Pick the pattern that fits your goal:
Goal | Best Pattern | Spark SQL | PySpark DataFrame |
---|---|---|---|
📥 Collect a single column’s values across rows (classic use) | collect_list(col) | collect_list(colA) | F.collect_list("colA") |
📦 Collect several columns together as one object per row | collect_list(struct(...)) | collect_list(struct(colA , colB)) | F.collect_list(F.struct("colA","colB")) |
🗂 Collect each column separately (two independent arrays) | multiple collect_list calls | see example ② | see example ② |
🏷 Collect key/value pairs (column‑name → value) | collect_list(named_struct(...)) or map_from_arrays | see example ③ | see example ③ |
🧾 Collect within each row (no grouping → pack selected columns) | array(colA , colB , colC) | array(colA,colB,colC) | F.array("colA","colB","colC") |
① Collect several columns together (one array of structs)
“Give me, per customer, every (txn_id, amount) pair they made.”
SELECT
customer_id,
collect_list(struct(txn_id, amount)) AS txn_hist
FROM bank_txns
GROUP BY customer_id;
Result sample (JSON view):
{
"customer_id": 42,
"txn_hist": [
{"txn_id": "T100", "amount": 500},
{"txn_id": "T101", "amount": 200}
]
}
PySpark equivalent
hist = (df
.groupBy("customer_id")
.agg(F.collect_list(F.struct("txn_id", "amount")).alias("txn_hist"))
)
✔️ All values stay aligned (txn_id
with its matching amount
) because they sit in the same struct
.
② Collect each column separately
“Per branch, list all distinct account numbers and all distinct currencies in two arrays.”
SELECT
branch_id,
collect_set(account_no) AS accts,
collect_set(currency) AS ccy
FROM bank_txns
GROUP BY branch_id;
PySpark
df_sets = (df
.groupBy("branch_id")
.agg(
F.collect_set("account_no").alias("accts"),
F.collect_set("currency").alias("ccy")
)
)
Result:
branch_id | accts | ccy |
---|---|---|
007 | [ACC3, ACC1, ACC2] | [USD, INR] |
③ Collect dynamic key/value pairs (named_struct / map)

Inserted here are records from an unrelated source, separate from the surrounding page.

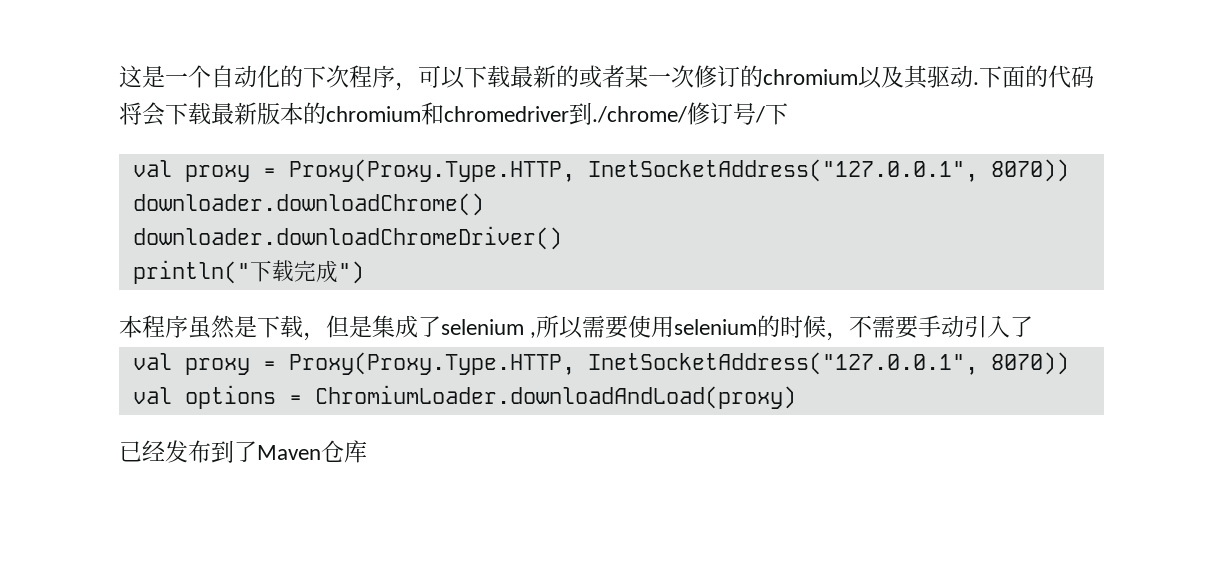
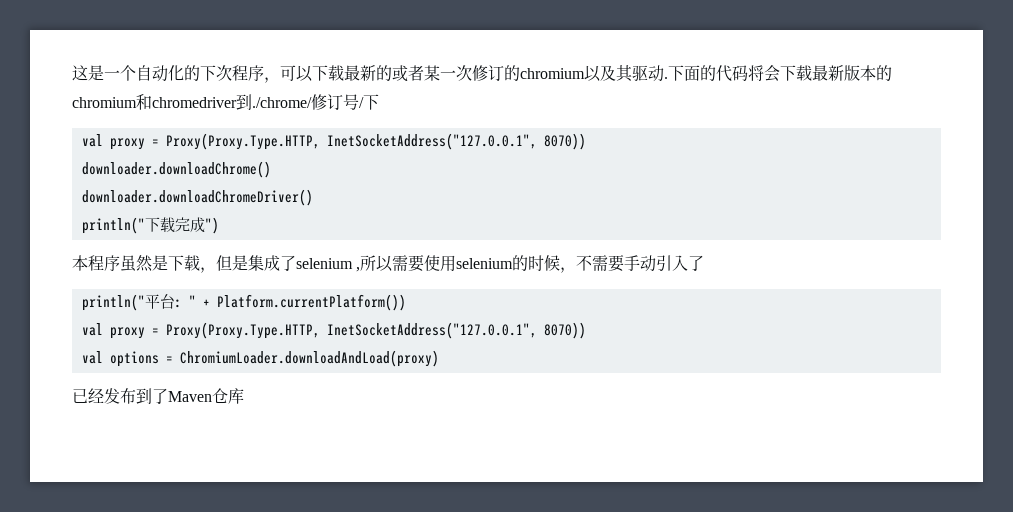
+ println("平台: " + Platform.currentPlatform())

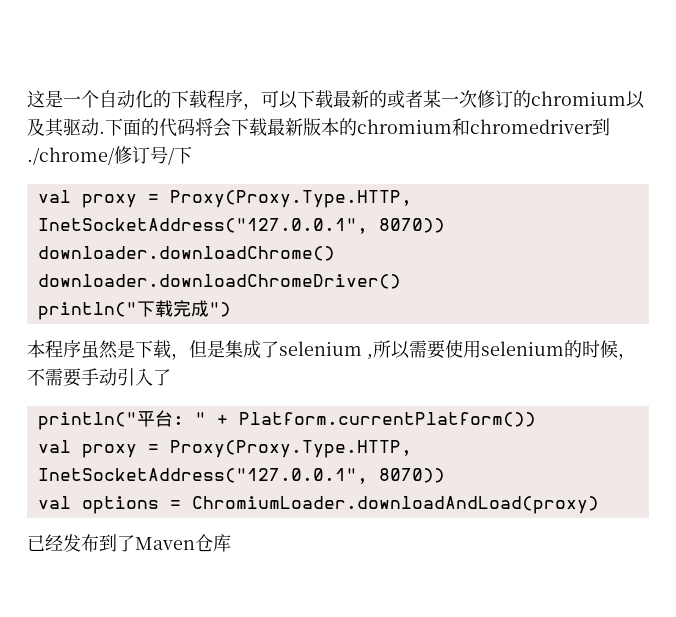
- 这是一个自动化的下次程序，可以下载最新的或者某一次修订的chromium以及其驱动.
+ 这是一个自动化的下载程序，可以下载最新的或者某一次修订的chromium以及其驱动.

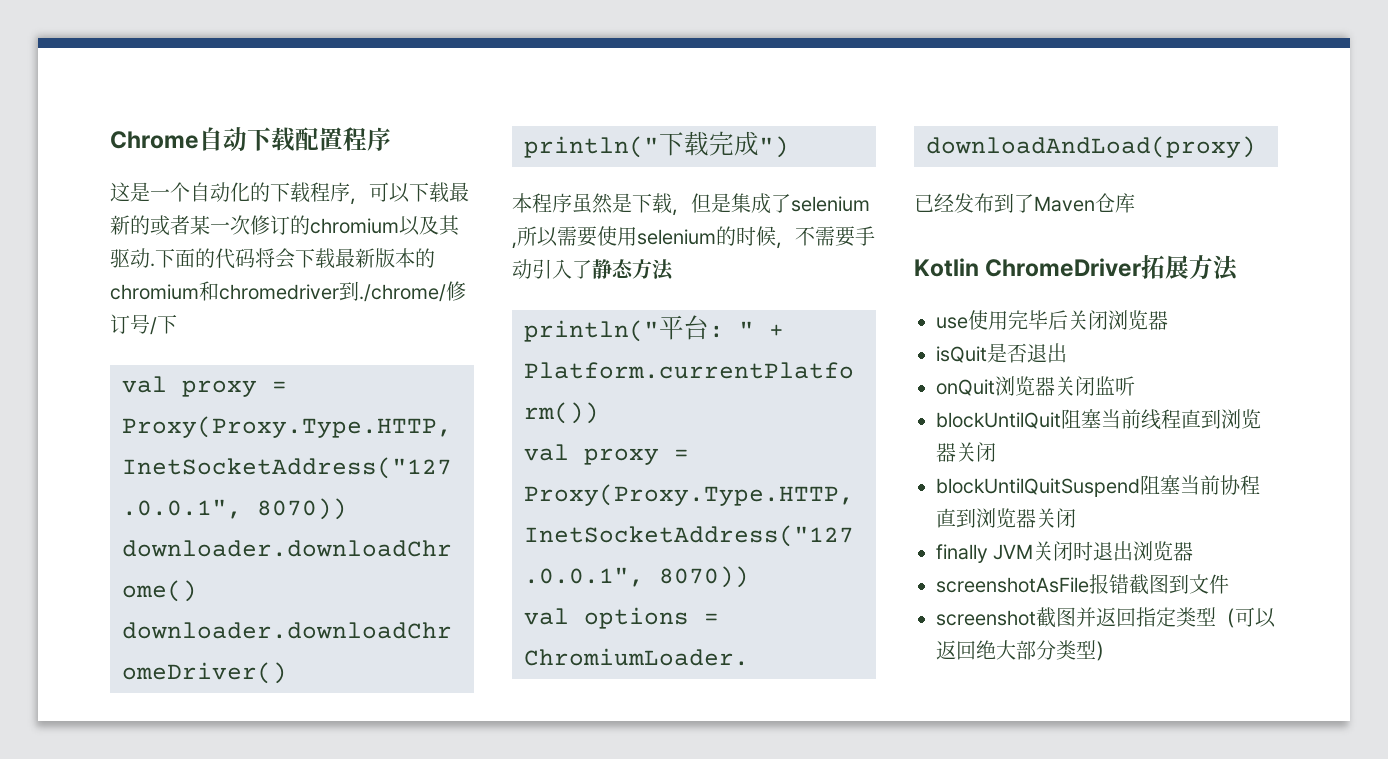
+ Chrome自动下载配置程序
- 本程序虽然是下载，但是集成了selenium ,所以需要使用selenium的时候，不需要手动引入了
+ 本程序虽然是下载，但是集成了selenium ,所以需要使用selenium的时候，不需要手动引入了静态方法
+ Kotlin ChromeDriver拓展方法
+ use使用完毕后关闭浏览器
+ isQuit是否退出
+ onQuit浏览器关闭监听
+ blockUntilQuit阻塞当前线程直到浏览器关闭
+ blockUntilQuitSuspend阻塞当前协程直到浏览器关闭
+ finally JVM关闭时退出浏览器
+ screenshotAsFile报错截图到文件
+ screenshot截图并返回指定类型（可以返回绝大部分类型）

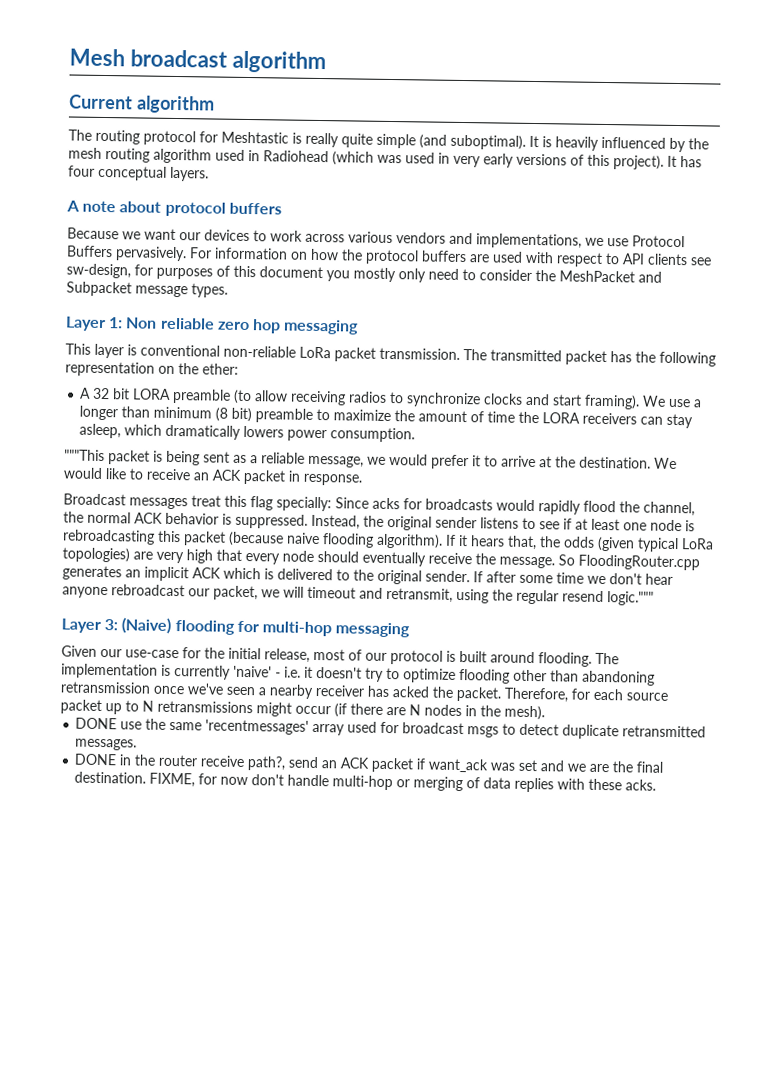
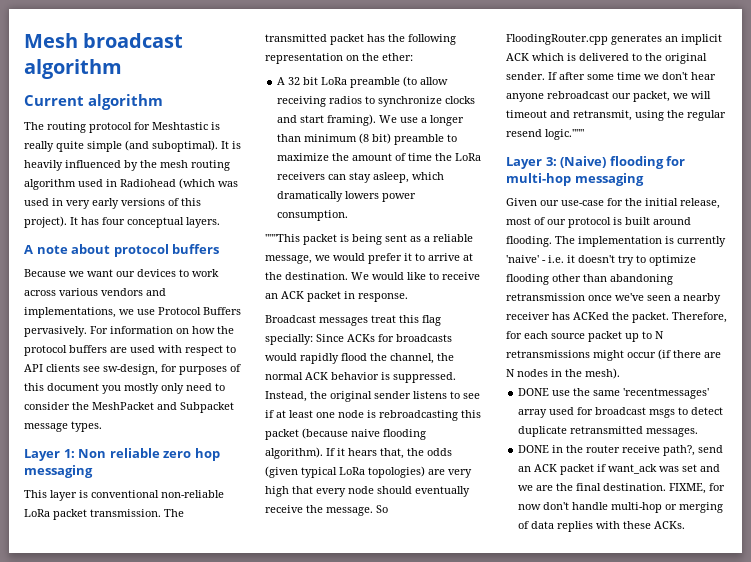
- A 32 bit LORA preamble (to allow receiving radios to synchronize clocks and start framing).
+ A 32 bit LoRa preamble (to allow receiving radios to synchronize clocks and start framing).
- We use a longer than minimum (8 bit) preamble to maximize the amount of time the LORA receivers can stay asleep, which dramatically lowers power consumption.
+ We use a longer than minimum (8 bit) preamble to maximize the amount of time the LoRa receivers can stay asleep, which dramatically lowers power consumption.
- Broadcast messages treat this flag specially: Since acks for broadcasts would rapidly flood the channel, the normal ACK behavior is suppressed.
+ Broadcast messages treat this flag specially: Since ACKs for broadcasts would rapidly flood the channel, the normal ACK behavior is suppressed.
- The implementation is currently 'naive' - i.e. it doesn't try to optimize flooding other than abandoning retransmission once we've seen a nearby receiver has acked the packet.
+ The implementation is currently 'naive' - i.e. it doesn't try to optimize flooding other than abandoning retransmission once we've seen a nearby receiver has ACKed the packet.
- FIXME, for now don't handle multi-hop or merging of data replies with these acks.
+ FIXME, for now don't handle multi-hop or merging of data replies with these ACKs.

“Per customer, pack KYC attributes we care about into one array of
key=value
structs.”
SELECT
cust_id,
collect_list(
named_struct('key','city', 'val', city)
) || collect_list(
named_struct('key','risk_flag', 'val', risk_flag)
) AS kyc_blob
FROM customers
GROUP BY cust_id;
Or build a MapType instead of an array of structs:
SELECT
cust_id,
map_from_arrays( -- Spark SQL 3.0+
array('city','risk_flag'),
array(city , risk_flag)
) AS kyc_map
FROM customers;
Result:
{
"cust_id": 99,
"kyc_map": {"city":"Delhi", "risk_flag":"LOW"}
}
④ Pack selected columns inside each row (no collect_list
)
If you don’t need grouping—just want a tidy array/struct per row:
SELECT
account_no,
array(balance, overdraft_limit, interest_rate) AS metrics
FROM accounts;
PySpark:
df_with_array = df.select(
"account_no",
F.array("balance","overdraft_limit","interest_rate").alias("metrics")
)
🔑 Tips & Gotchas
- Order isn’t guaranteed with
collect_list
/collect_set
.
Usesort_array(...)
afterwards if deterministic order matters:sort_array(collect_list(colA))
collect_set
removes duplicates,collect_list
keeps them.- For very wide arrays, consider exploding later:
SELECT cust_id, txn.* FROM ( ...collect_list(struct(...)) ) t LATERAL VIEW explode(txn_hist) expl AS txn;
- If you’ll query deeply nested results in SQL, store them in Delta—Spark SQL can still push predicates down into structs/arrays.
Use sort_array()
(SQL) or array_sort()
/ sort_array()
(PySpark) to sort the elements inside the array after you have built it.
Spark SQL
SELECT
account_no,
balance,
overdraft_limit,
interest_rate,
-- Ascending sort (default)
sort_array(array(balance, overdraft_limit, interest_rate)) AS metrics_asc,
-- Descending sort
sort_array(array(balance, overdraft_limit, interest_rate), false) AS metrics_desc
FROM accounts;
Notes
Point | Detail |
---|---|
Function | sort_array(<array_expr> [, ascending_boolean]) |
Default order | Ascending (true ) |
Descending | Pass false as the second argument (Spark 3.1 +) |
Type requirement | All elements must share the same data type (e.g. all DOUBLE ). |
NULL handling | NULL s come first in ascending order, last in descending. |
Version alias | From Spark 3.1 onward, array_sort() is an exact synonym. |
PySpark DataFrame API
from pyspark.sql import functions as F
df_sorted = (df
.withColumn("metrics_asc",
F.sort_array(F.array("balance", "overdraft_limit", "interest_rate"))
)
.withColumn("metrics_desc",
F.sort_array(
F.array("balance", "overdraft_limit", "interest_rate"),
asc=False # descending
)
)
)
Example Result for one row
balance | overdraft_limit | interest_rate | metrics_asc | metrics_desc |
---|---|---|---|---|
1000 | 500 | 3.5 | [3.5, 500, 1000] | [1000, 500, 3.5] |
If you need stable field names instead of positions
You can keep the original array unsorted and add a separate sorted one, or explode the array later:
SELECT
account_no,
EXPLODE(sort_array(array(balance, overdraft_limit, interest_rate))) AS metric_value
FROM accounts;
This produces one row per metric, already ordered.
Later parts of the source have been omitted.